(Information shown)
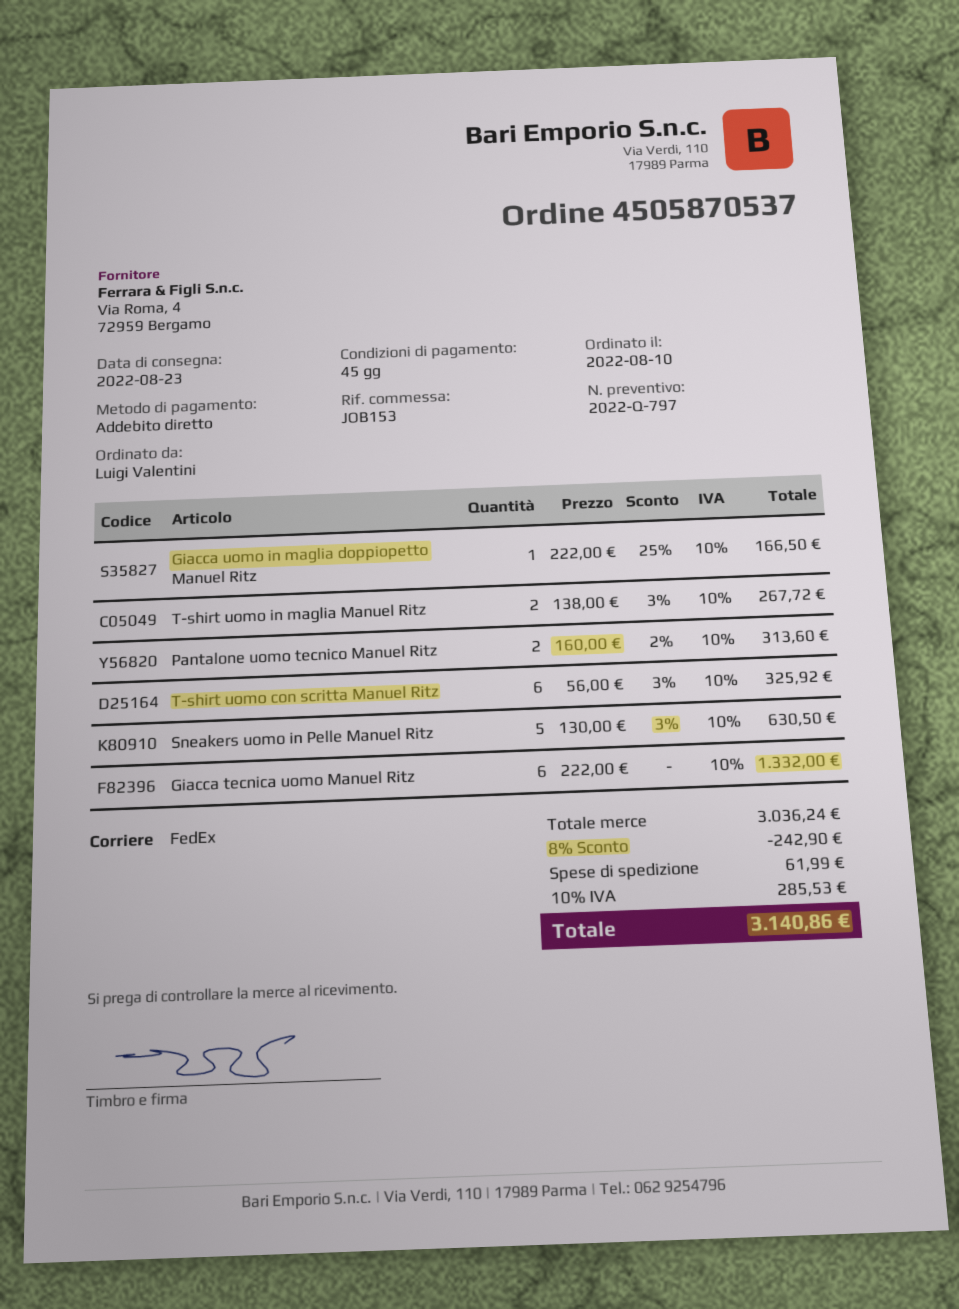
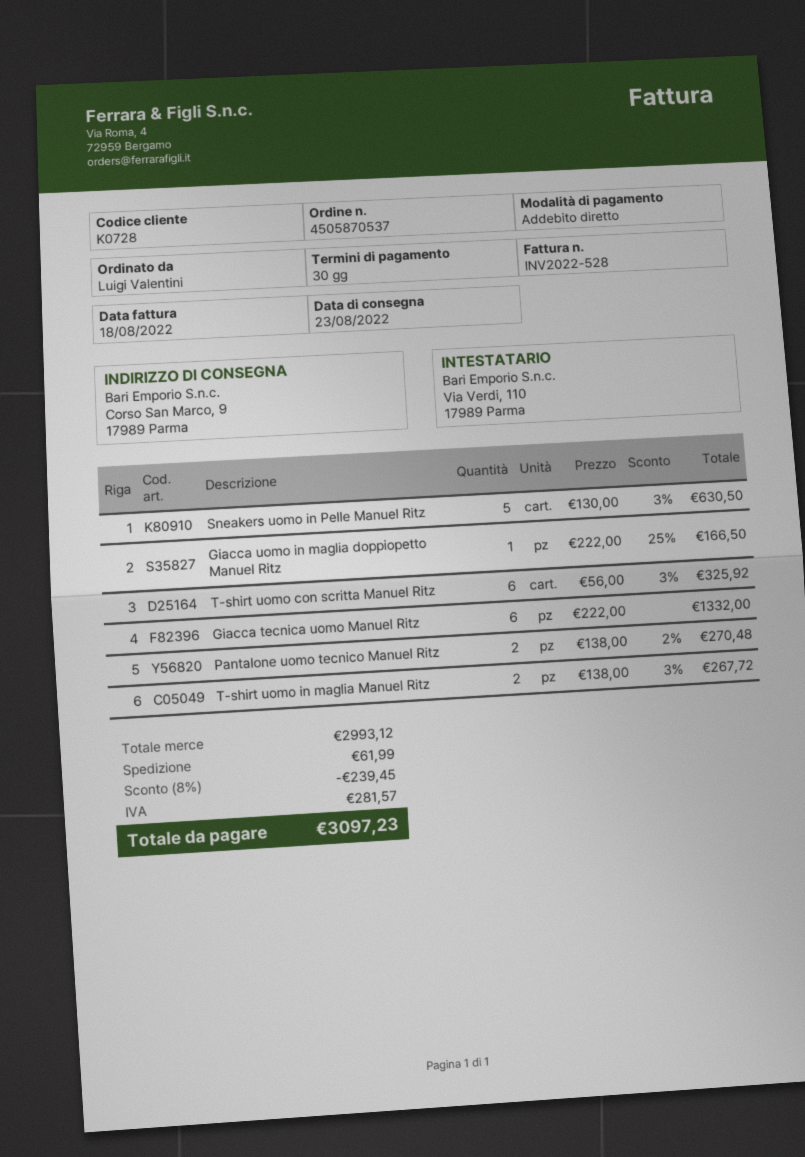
payment terms: 45 days -> 30 days
Pantalone uomo tecnico Manuel Ritz: 2 x 160.00 - 2% = 313.60 -> 2 x 138.00 - 2% = 270.48
subtotal: 3036.24 -> 2993.12
discount: 8% = 242.90 -> 8% = 239.45
tax: 285.53 -> 281.57
total: 3140.86 -> 3097.23

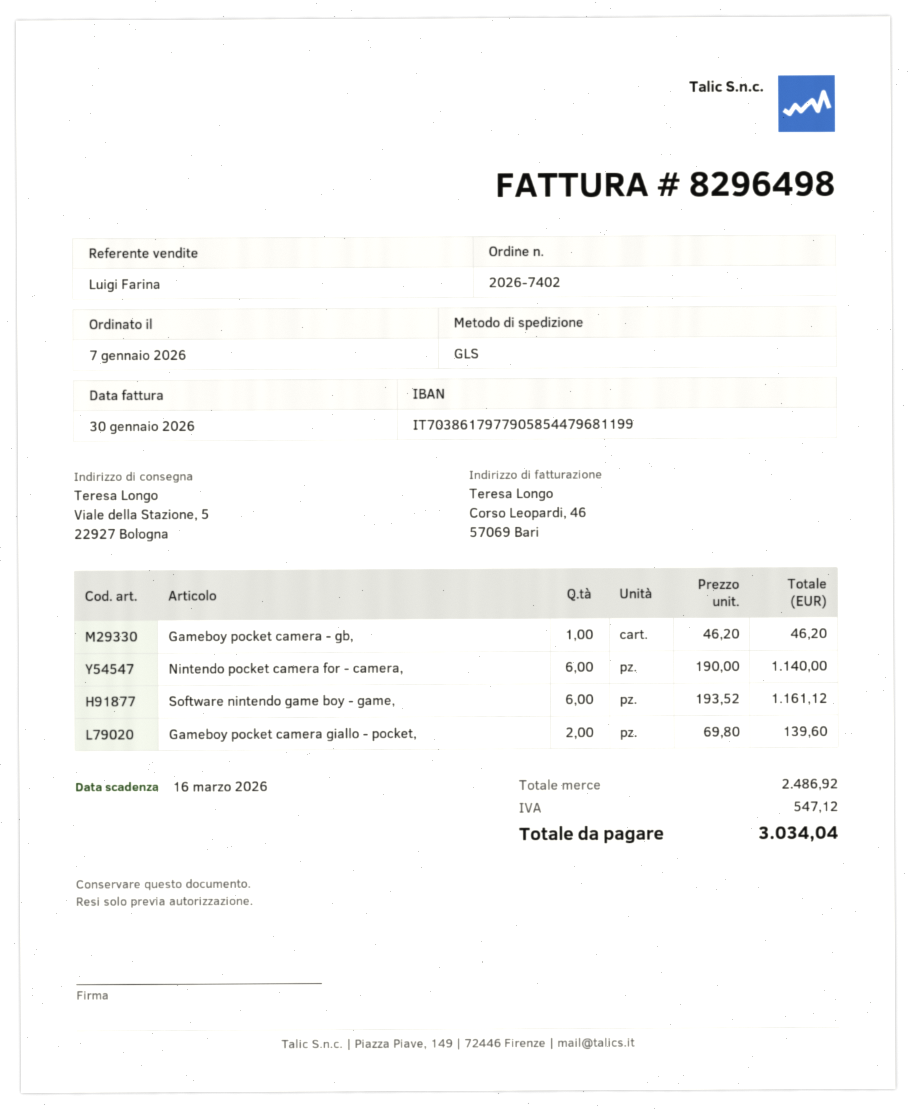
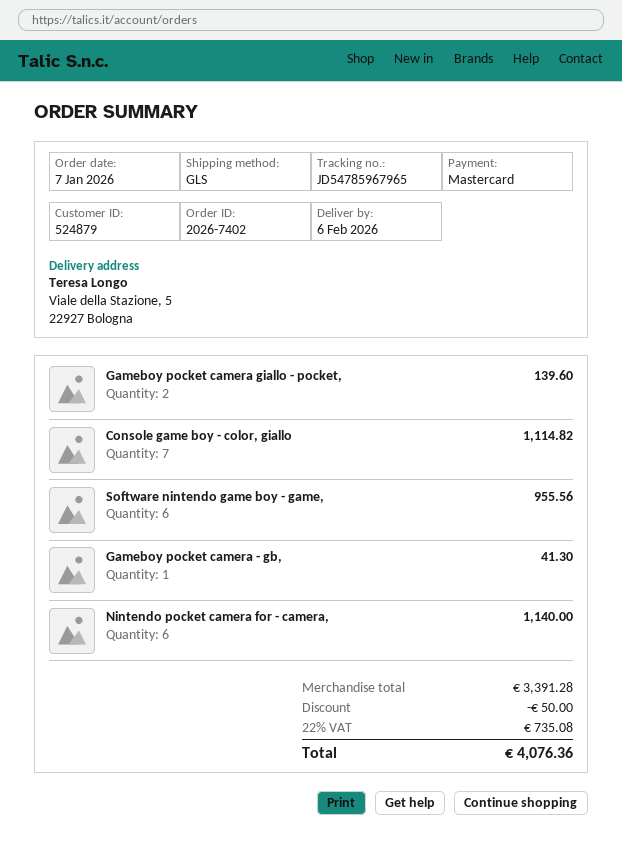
Gameboy pocket camera - gb,: 1 for 46.20 -> 1 for 41.30
Software nintendo game boy - game,: 6 for 1161.12 -> 6 for 955.56
Console game boy - color, giallo: none -> 7 for 1114.82
subtotal: 2486.92 -> 3391.28
discount: none -> 50.00
tax: 547.12 -> 735.08
total: 3034.04 -> 4076.36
(End Information shown)
**Description of the task**:
From the records above, copy exactly the stretch from the line holding "subtotal: 3036.24 -> 2993.12" through the line holding "Software nintendo game", both ends included, without the pictures.

**Task output**:
subtotal: 3036.24 -> 2993.12
discount: 8% = 242.90 -> 8% = 239.45
tax: 285.53 -> 281.57
total: 3140.86 -> 3097.23

Gameboy pocket camera - gb,: 1 for 46.20 -> 1 for 41.30
Software nintendo game boy - game,: 6 for 1161.12 -> 6 for 955.56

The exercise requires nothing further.